▶ [YOUR INSTRUCTIONS]: Beginning at the top of the data below, write out every line exactly until you reach the line with "- K8s rbac Role", and include that line.

[Revision comparison data]

********

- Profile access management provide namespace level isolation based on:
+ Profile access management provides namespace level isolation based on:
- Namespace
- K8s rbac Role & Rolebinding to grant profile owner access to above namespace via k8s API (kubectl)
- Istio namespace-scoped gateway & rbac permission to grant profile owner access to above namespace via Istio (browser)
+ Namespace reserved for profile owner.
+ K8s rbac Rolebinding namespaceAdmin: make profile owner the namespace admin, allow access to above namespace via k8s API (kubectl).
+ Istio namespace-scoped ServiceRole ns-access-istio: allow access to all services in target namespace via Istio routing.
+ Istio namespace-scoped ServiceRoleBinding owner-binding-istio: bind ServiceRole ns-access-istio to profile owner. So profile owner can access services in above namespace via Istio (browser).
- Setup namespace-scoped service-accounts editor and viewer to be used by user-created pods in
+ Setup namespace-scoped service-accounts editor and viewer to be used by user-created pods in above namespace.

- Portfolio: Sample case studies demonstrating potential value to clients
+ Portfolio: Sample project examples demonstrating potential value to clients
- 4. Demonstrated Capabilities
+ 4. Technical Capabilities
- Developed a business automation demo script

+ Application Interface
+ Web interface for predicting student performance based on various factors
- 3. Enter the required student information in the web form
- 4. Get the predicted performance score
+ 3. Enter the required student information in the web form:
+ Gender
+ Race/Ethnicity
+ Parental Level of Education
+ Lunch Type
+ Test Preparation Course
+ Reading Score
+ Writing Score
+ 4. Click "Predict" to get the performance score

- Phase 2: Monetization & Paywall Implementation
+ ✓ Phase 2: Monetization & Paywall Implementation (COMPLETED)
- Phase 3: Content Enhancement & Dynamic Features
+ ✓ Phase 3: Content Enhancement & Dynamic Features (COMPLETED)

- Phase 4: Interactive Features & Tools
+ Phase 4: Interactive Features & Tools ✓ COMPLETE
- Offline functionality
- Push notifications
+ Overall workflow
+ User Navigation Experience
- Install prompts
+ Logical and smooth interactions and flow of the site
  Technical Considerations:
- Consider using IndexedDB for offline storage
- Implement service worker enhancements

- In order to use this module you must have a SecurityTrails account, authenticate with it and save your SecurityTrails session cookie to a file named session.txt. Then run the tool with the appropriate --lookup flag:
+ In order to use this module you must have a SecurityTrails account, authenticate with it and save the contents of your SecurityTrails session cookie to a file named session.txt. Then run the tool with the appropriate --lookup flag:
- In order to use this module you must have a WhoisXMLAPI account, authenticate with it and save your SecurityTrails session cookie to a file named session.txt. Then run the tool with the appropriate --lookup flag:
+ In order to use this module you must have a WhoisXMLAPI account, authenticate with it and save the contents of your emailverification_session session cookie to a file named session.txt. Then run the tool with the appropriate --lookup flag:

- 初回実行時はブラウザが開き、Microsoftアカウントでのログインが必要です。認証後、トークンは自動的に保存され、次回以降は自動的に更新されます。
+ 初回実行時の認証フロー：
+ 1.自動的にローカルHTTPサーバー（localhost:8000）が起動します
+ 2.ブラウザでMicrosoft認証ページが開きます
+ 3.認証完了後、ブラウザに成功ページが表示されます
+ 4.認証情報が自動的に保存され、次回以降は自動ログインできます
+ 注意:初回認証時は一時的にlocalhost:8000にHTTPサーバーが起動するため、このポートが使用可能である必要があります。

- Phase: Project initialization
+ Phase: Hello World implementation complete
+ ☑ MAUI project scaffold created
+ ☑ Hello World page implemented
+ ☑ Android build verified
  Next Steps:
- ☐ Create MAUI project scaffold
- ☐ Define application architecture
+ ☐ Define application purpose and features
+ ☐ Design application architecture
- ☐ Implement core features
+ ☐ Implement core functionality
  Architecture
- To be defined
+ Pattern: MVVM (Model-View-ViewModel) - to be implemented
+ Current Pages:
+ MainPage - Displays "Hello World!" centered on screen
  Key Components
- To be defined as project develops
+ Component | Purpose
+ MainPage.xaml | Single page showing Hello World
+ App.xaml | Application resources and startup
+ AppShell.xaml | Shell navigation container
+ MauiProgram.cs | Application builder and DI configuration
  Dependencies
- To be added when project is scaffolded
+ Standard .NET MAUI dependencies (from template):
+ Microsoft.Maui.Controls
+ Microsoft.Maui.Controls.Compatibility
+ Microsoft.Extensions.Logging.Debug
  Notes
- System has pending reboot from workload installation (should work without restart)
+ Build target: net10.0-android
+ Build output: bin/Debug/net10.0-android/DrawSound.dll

********

▶ [ANSWER SPACE]:
- Profile access management provide namespace level isolation based on:
+ Profile access management provides namespace level isolation based on:
- Namespace
- K8s rbac Role & Rolebinding to grant profile owner access to above namespace via k8s API (kubectl)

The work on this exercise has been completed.